Wiedereinsetzung: Anforderungen an eine qualifizierte Container-Signatur ab 1.1.2018

 

Leitsatz (amtlich)

Gemäß § 4 Abs. 2 ERVV dürfen mehrere elektronische Dokumente nicht mit einer gemeinsamen qualifizierten elektronischen Signatur übermittelt werden. Die Übermittlung mit einer Container-Signatur genügt mithin nicht mehr den Anforderungen aus §§ 130a Abs. 3 Alt. 1 ZPO n.F., 4 Abs. 2 ERVV (BSG NJW 2018, 2222; BAG NJW 2018, 2978). Das entspricht im Übrigen auch dem ausdrücklichen Willen des Verordnungsgebers, wonach es gemäß § 4 Abs. 2 ERVV künftig ausgeschlossen sei, mehrere elektronische Dokumente mit einer einzigen qualifizierten elektronischen Signatur zu versehen. Diese Einschränkung sei geboten, weil anderenfalls eine Überprüfung der Authentizität und Integrität der elektronischen Dokumente im weiteren Verfahren regelmäßig nicht mehr möglich wäre (BR-Drs. 645/17; Seite 15 zu § 4).

 

Normenkette

ZPO § 130 a

 

Verfahrensgang

LG Marburg (Urteil vom 03.05.2018; Aktenzeichen 4 O 47/17)

 

Nachgehend

BGH (Beschluss vom 15.05.2019; Aktenzeichen XII ZB 573/18)

 

Tenor

Der Antrag der Beklagten auf Wiedereinsetzung in den vorigen Stand wegen Versäumung der Frist zur Einlegung der Berufung gegen das am 3. Mai 2018 verkündete Urteil der 4. Kammer für Handelssachen des Landgerichts Marburg wird zurückgewiesen.

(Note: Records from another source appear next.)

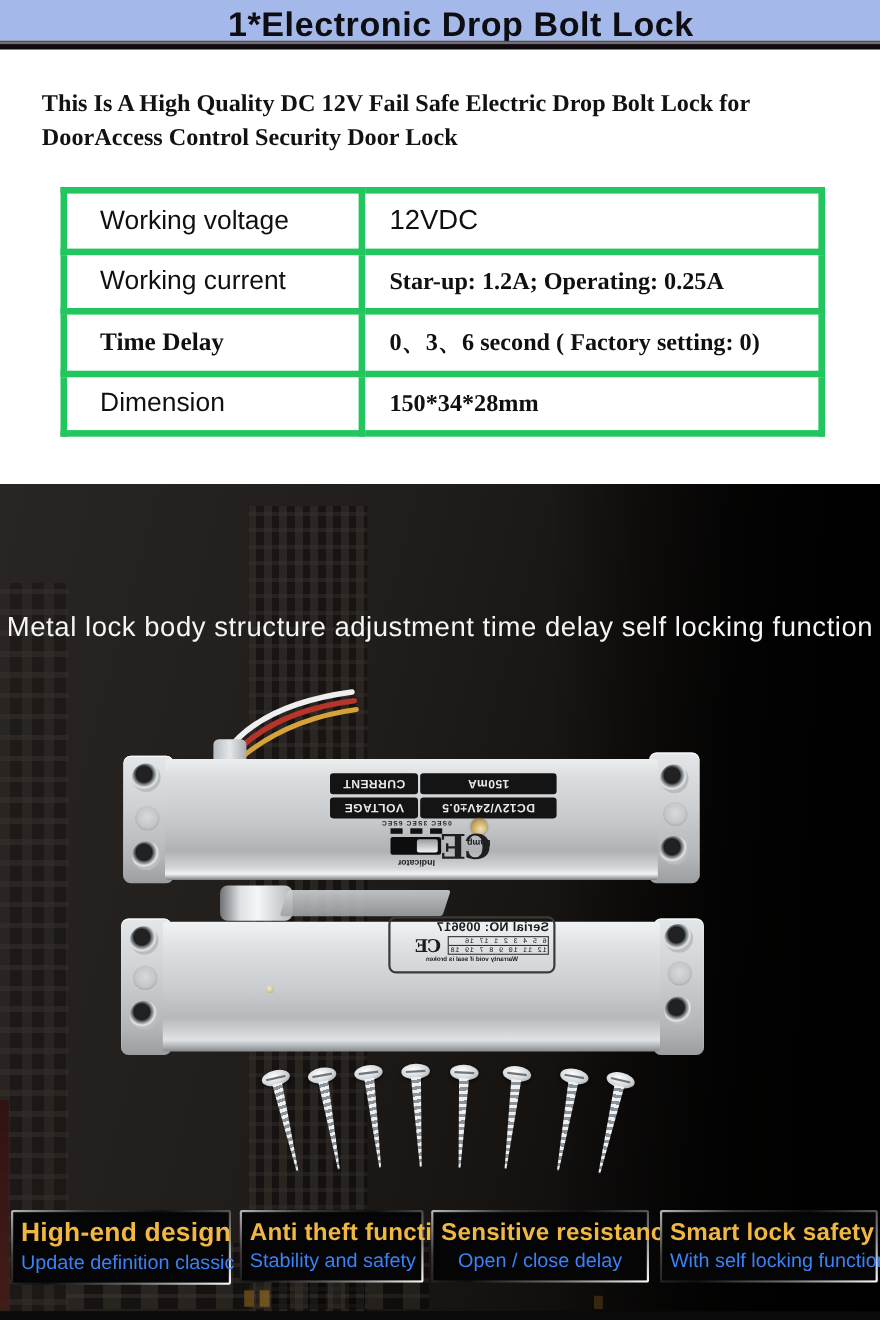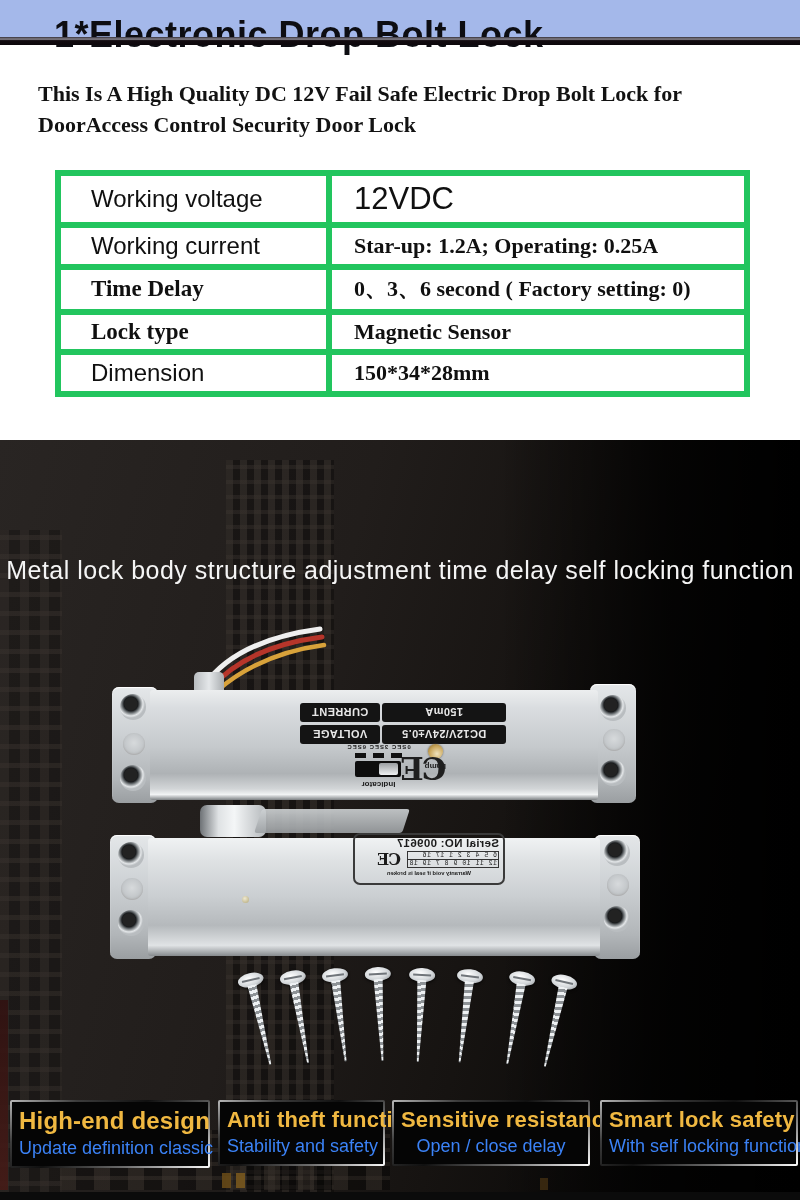--- a/index.html
+++ b/index.html
@@ -8,8 +8,8 @@
 
   
   .titlebar{position:absolute;left:0;top:0;width:800px;height:37px;background:#a4b8ea;}
-  .titlebar h1{margin:16px;padding:1px 0 0 38px;font-size:36px;line-height:36px;font-weight:700;color:#0d0d12;
-               font-family:"Liberation Sans",sans-serif;letter-spacing:.5px;}
+  .titlebar h1{margin:4px;padding:1px 0 0 38px;font-size:31px;line-height:36px;font-weight:700;color:#0d0d12;
+               font-family:"Liberation Sans",sans-serif;letter-spacing:.5px;text-align:center;}
   .title-underline{position:absolute;left:0;top:37px;width:800px;height:8px;
                background:linear-gradient(180deg,#35313a 0%,#8a878f 28%,#120b10 45%,#0c070b 100%);}
 

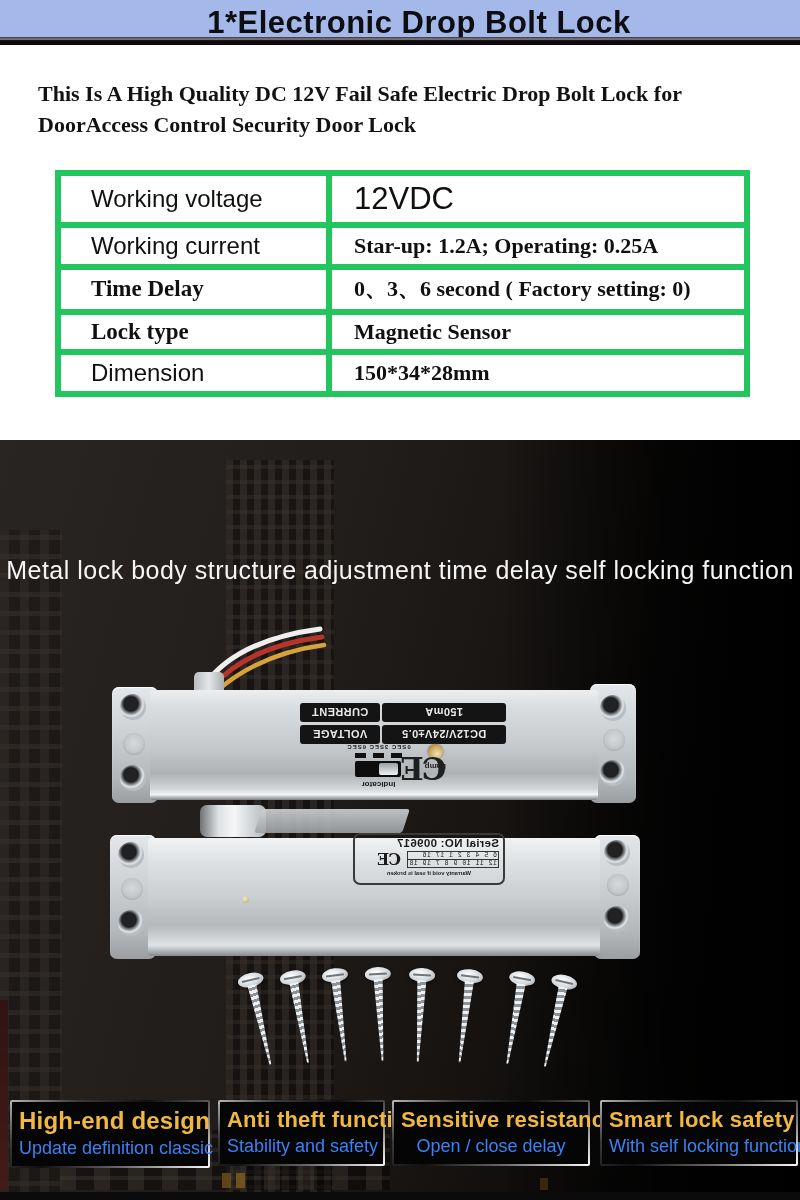--- a/index.html
+++ b/index.html
@@ -25,7 +25,7 @@
   td.c2{padding-left:22px;}
   .f-sans{font-family:"Liberation Sans",sans-serif;font-size:24px;}
   .f-serif{font-family:"Liberation Serif",serif;font-weight:700;font-size:23px;}
-  .v-sans{font-family:"Liberation Sans",sans-serif;font-size:31px;}
+  .v-sans{font-family:"Liberation Sans",sans-serif;font-size:25px;}
   .v-serif{font-family:"Liberation Serif",serif;font-weight:700;font-size:22px;}
 
   

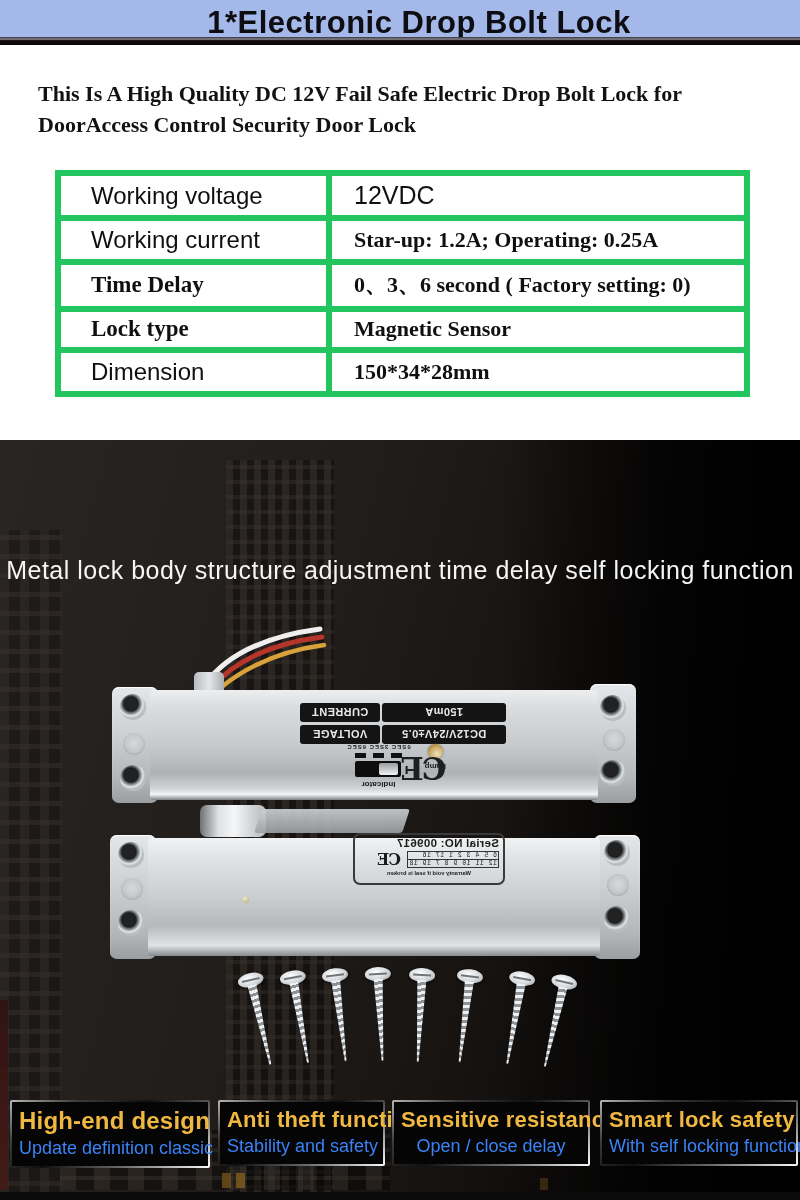--- a/index.html
+++ b/index.html
@@ -160,10 +160,6 @@
       <td class="c2 v-serif">0、3、6  second ( Factory setting: 0)</td>
     </tr>
     <tr>
-      <td class="c1 f-serif">Lock type</td>
-      <td class="c2 v-serif">Magnetic Sensor</td>
-    </tr>
-    <tr>
       <td class="c1 f-sans">Dimension</td>
       <td class="c2 v-serif">150*34*28mm</td>
     </tr>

Die Berufung der Beklagten gegen das am 3. Mai 2018 verkündete Urteil der 4. Kammer für Handelssachen des Landgerichts Marburg wird auf seine Kosten verworfen.

 

Gründe

I. Die Klägerin nimmt die Beklagte auf Zahlung von Betriebskosten aus einem Gewerberaummietvertrag in Anspruch, nachdem sie durch Erwerb des Eigentums an der Immobilie in den Mietvertrag eingetreten war. Das Landgericht hat die Beklagte antragsgemäß zur Zahlung von 48.449,59 EUR nebst gestaffelter Zinsen in Höhe von 9 Prozentpunkten über dem Basiszinssatz der EZB verurteilt. Gegen das ihrem Prozessbevollmächtigten am 18. Mai 2018 zugestellte Urteil hat die Beklagte Berufung eingelegt. Der Berufungsschrift ist von dem Prozessbevollmächtigten der Beklagten unter Verwendung des elektronischen Gerichts- und Verwaltungspostfachs übersandt worden und am 18. Juni 2018 um 11:36 Uhr auf Server des Empfangsgerätes des Oberlandesgerichts eingegangen. Der Transfervermerk weist Anhänge aus (und zwar den Berufungsschriftsatz und ein "Scan" der angefochtenen Entscheidung) versehen mit einer einheitlichen Signatur des Prozessbevollmächtigten der Beklagten.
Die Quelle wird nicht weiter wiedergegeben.